Re: why does the gradient point in the direction of greatest change?
That depends on what you think the gradient is. You could say that is a definition, but let's take it to be a vector whose x and y coordinates are the rates of change in the x and in the y direction.
Then why does the vector with those x and y components point in the direction of greatest change?
Imagine a stone thrown in the water and the wave of water rippling out in all directions. A particle of water has a velocity vector pointing straight away from the source of the pebble. if we want to measure the component of velocity in some other direction, we just project that velocity vector in the given direction. I.e. we take the component of the vector pointing in that direction.
For example, the particle is not moving at all in the direction perpendicular to the (radially pointing) velocity vector, since that projection is zero. If we pick two arbitrary perpendicular directions, called the x and y directions, and project thje velocity vector in those directions, then the two component vectors we get are called the velocity in the x and y directions respectively, or the partial derivatives in the x and y directions
But since our space is only two dimensional, in fact we can reason backwards as well, and from those two component vectors, we can reconstruct the original velocity vector by vector addition. So it appears as if the gradient is defiend in terms of the two partials, whereas really they are only devices for recovering it.
Note that each projection of the original velocity vector is shorter than the original velocity vector. Hence the vector sum of the two x and y velocity vectors, i.e. the original velocity vector is the longest velocity vector in any possible direction.
This shows that the only velocity vector with intrinsic meaning is the longest one, the one in the direction of greatest change. the partial derivatives in the x and y directions are artificial constructs which fortunately recover the intrinsic vector, the gradient, as their vector sum.
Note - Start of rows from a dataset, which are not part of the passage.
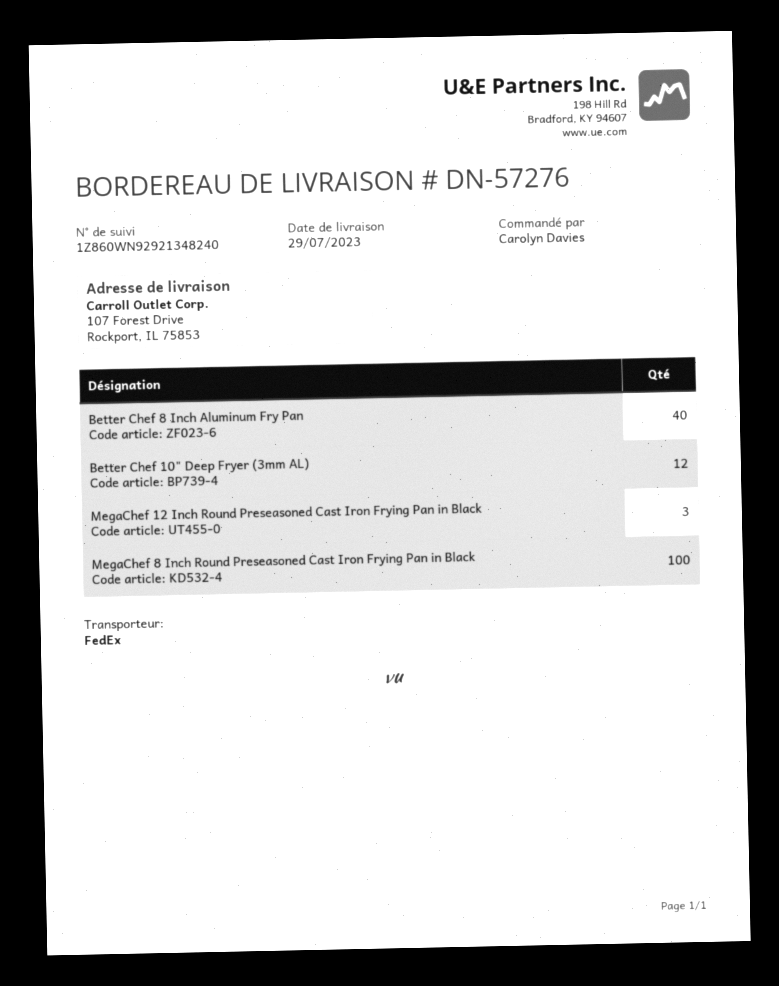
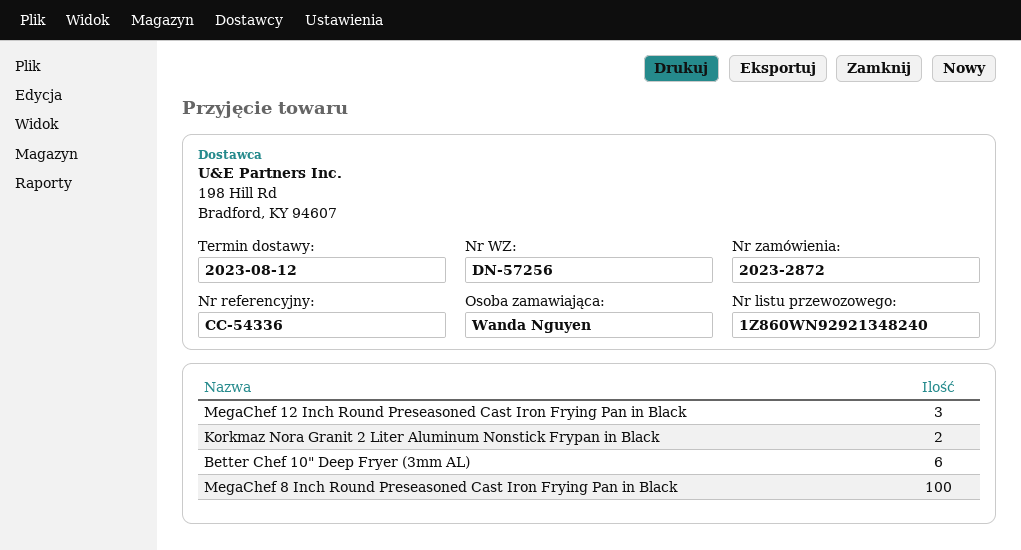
delivery note number: DN-57276 -> DN-57256
delivery date: 2023-07-29 -> 2023-08-12
ordered by: Carolyn Davies -> Wanda Nguyen
Better Chef 8 Inch Aluminum Fry Pan: 40 -> none
Better Chef 10" Deep Fryer (3mm AL): 12 -> 6
Korkmaz Nora Granit 2 Liter Aluminum Nonstick Frypan in Black: none -> 2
This attempted an intuitive explanation. For a mathematical proof, you could define the partial derivatives by limits as usual in the x and y directions, and then deduce that the directional derivative in any other direction v (also defined by an approapriate limit) is obtained by dotting the direction vector v with the gradient vector formed from the two partials. It then follows that the direction in which the change is greatest is the direction vector with largest dot product with the gradient. but this is the gradient itself.
does that make any sense?